Task brief = For this exercise, output the entries below exactly from the line that holds "row order: none -> GDP ascending" to the line that holds "row Nick Allen: none", both ends included. No pictures belong in the copy.

Dataset records =
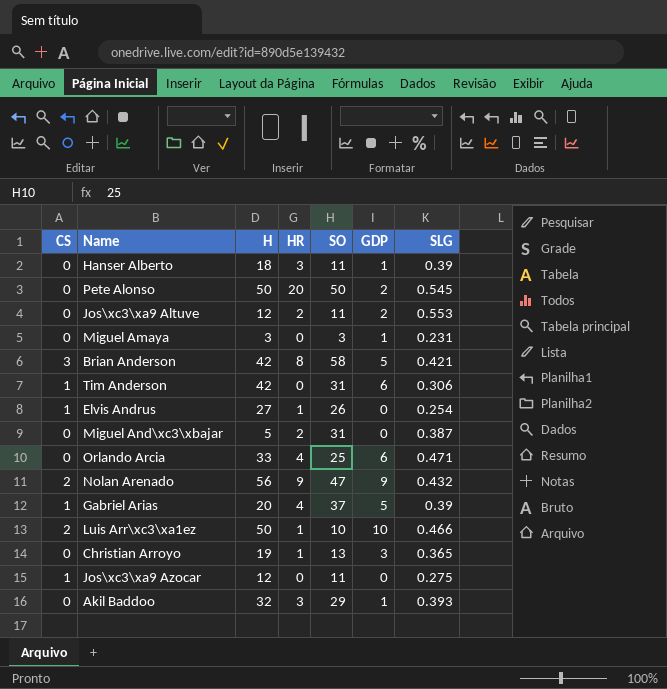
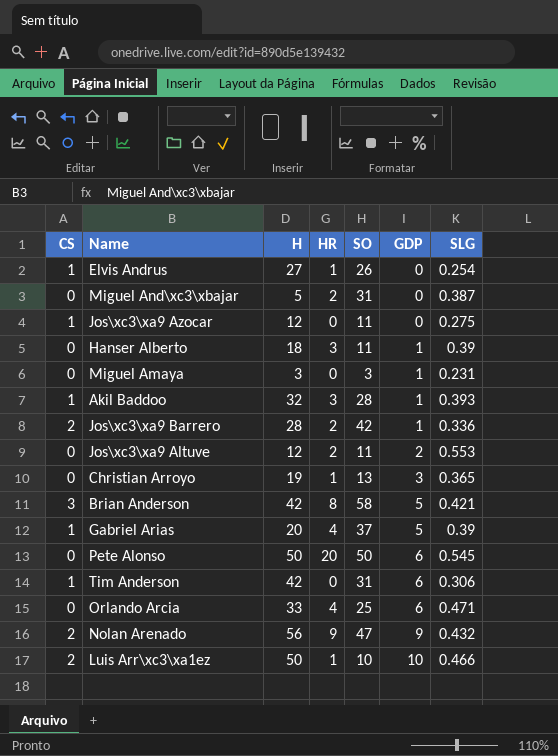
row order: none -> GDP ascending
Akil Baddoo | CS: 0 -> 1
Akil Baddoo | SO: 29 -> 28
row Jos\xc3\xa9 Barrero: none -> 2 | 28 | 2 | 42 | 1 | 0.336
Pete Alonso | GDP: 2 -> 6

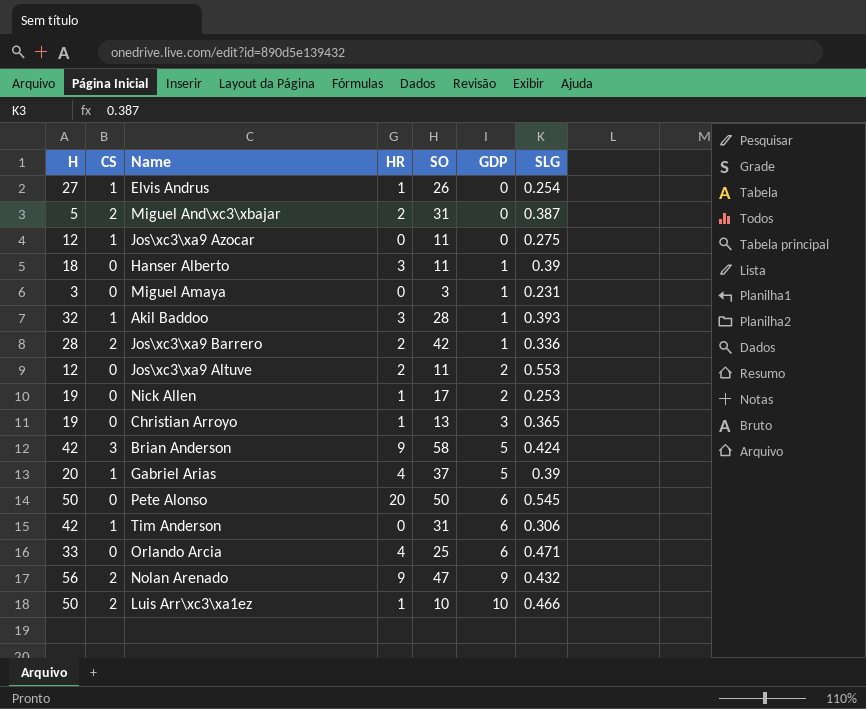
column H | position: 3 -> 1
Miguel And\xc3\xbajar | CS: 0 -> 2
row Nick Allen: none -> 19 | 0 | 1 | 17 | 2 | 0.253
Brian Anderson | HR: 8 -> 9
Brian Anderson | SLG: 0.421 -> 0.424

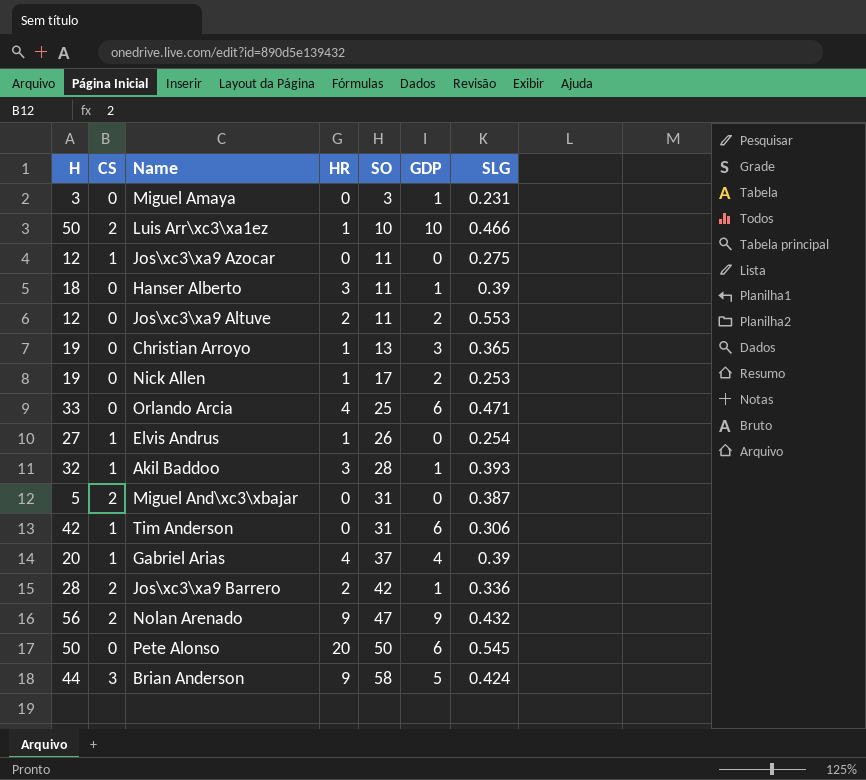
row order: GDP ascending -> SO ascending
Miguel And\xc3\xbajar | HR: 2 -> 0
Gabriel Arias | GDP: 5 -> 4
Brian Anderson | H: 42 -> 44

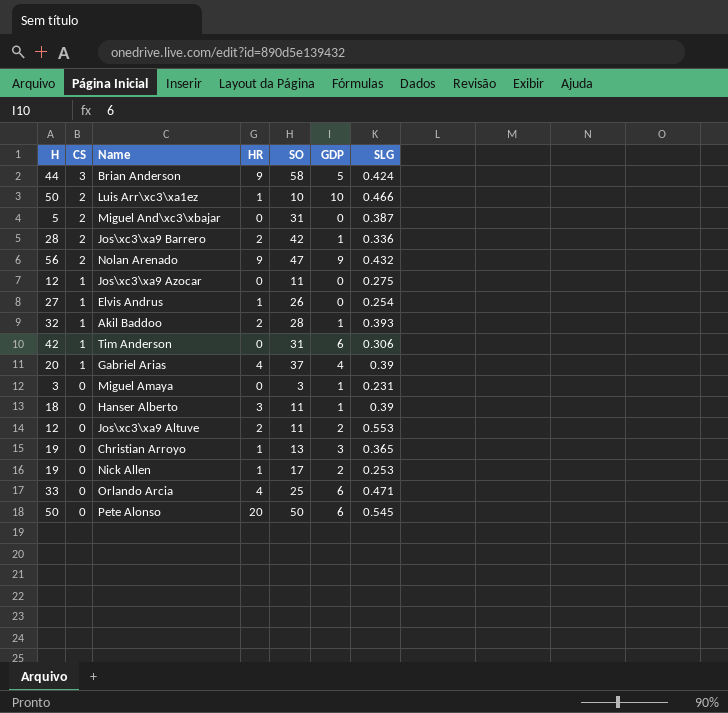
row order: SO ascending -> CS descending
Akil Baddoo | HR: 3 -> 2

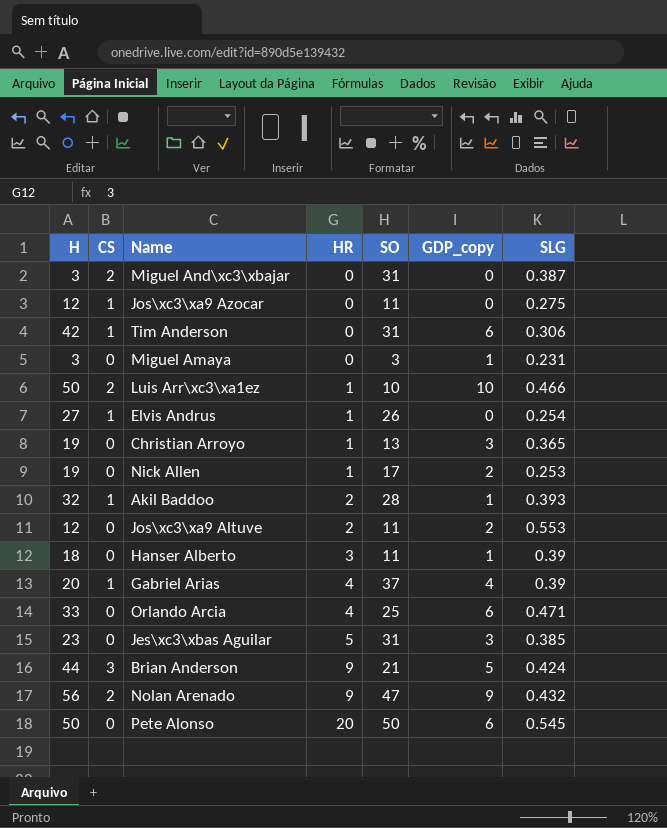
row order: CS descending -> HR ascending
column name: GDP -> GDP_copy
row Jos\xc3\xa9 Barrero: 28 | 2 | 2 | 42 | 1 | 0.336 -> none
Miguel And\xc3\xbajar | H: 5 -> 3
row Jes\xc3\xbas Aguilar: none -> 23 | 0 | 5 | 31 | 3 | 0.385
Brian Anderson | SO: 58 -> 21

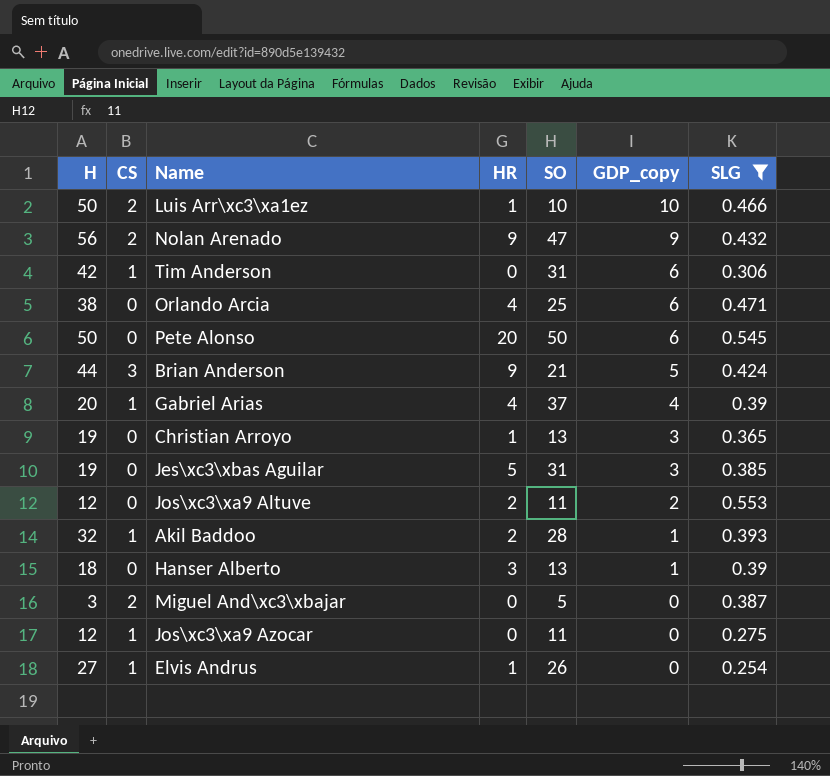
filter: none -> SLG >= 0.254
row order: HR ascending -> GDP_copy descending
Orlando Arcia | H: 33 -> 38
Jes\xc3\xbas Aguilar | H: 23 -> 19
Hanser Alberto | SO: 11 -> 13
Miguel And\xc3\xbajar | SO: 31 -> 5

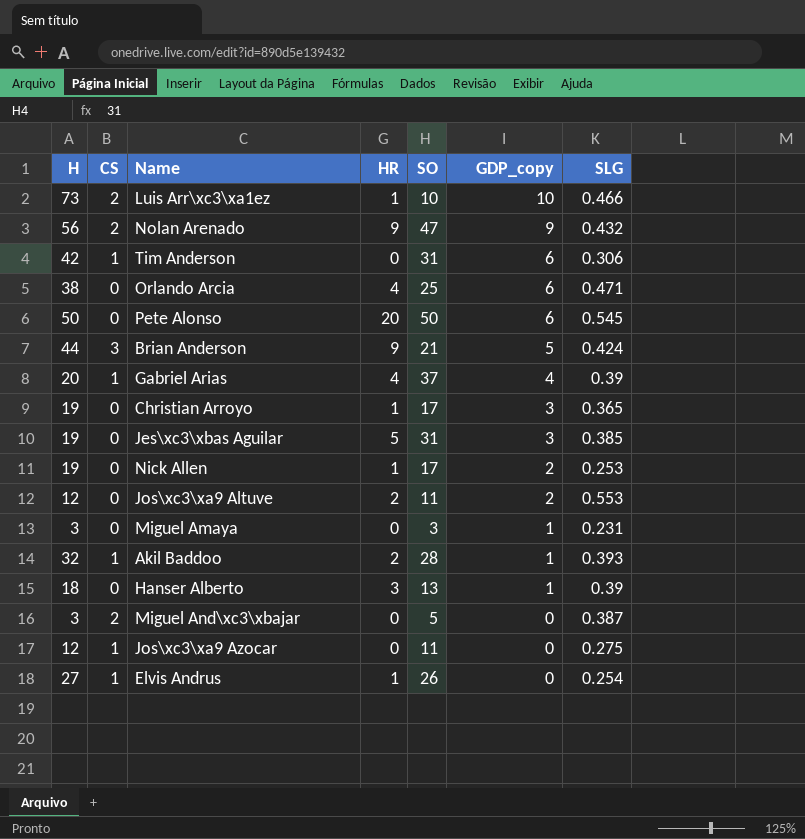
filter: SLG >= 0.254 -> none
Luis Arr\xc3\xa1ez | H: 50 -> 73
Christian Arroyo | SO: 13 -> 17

---

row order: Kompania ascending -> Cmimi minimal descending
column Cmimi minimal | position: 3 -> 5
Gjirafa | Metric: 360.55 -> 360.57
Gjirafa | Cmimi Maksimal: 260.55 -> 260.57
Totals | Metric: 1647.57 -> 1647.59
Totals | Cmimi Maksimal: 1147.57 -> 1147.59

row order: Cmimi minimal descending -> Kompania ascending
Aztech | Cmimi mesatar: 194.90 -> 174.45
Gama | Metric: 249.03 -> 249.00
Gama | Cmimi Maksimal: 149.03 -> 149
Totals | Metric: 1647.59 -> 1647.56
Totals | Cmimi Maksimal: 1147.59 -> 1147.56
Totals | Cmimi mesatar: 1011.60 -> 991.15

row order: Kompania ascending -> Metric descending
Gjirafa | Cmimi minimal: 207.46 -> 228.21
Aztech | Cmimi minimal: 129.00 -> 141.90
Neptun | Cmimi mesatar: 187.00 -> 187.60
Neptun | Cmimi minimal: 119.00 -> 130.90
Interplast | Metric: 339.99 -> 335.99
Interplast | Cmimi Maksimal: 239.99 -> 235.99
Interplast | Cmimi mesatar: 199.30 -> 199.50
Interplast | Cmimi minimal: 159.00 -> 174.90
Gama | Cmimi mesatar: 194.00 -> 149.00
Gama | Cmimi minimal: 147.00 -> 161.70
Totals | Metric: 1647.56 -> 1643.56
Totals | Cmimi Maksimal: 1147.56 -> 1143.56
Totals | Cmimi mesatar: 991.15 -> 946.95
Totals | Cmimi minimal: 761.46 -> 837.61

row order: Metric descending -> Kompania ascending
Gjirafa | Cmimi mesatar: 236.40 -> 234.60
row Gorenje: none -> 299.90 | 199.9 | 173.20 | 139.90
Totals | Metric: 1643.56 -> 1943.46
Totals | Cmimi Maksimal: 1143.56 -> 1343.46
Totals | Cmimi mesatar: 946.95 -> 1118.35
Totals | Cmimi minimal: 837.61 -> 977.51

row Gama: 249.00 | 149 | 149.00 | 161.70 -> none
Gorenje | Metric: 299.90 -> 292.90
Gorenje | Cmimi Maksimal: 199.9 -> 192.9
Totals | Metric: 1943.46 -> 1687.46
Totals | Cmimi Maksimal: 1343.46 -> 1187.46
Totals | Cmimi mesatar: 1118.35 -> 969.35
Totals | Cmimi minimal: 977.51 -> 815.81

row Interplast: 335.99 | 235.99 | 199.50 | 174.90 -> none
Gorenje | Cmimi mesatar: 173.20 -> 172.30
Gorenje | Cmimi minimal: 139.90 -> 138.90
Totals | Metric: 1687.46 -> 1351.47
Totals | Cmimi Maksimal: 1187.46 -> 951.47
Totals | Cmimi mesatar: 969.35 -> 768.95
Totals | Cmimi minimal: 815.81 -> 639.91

Reply =
row order: none -> GDP ascending
Akil Baddoo | CS: 0 -> 1
Akil Baddoo | SO: 29 -> 28
row Jos\xc3\xa9 Barrero: none -> 2 | 28 | 2 | 42 | 1 | 0.336
Pete Alonso | GDP: 2 -> 6

column H | position: 3 -> 1
Miguel And\xc3\xbajar | CS: 0 -> 2
row Nick Allen: none -> 19 | 0 | 1 | 17 | 2 | 0.253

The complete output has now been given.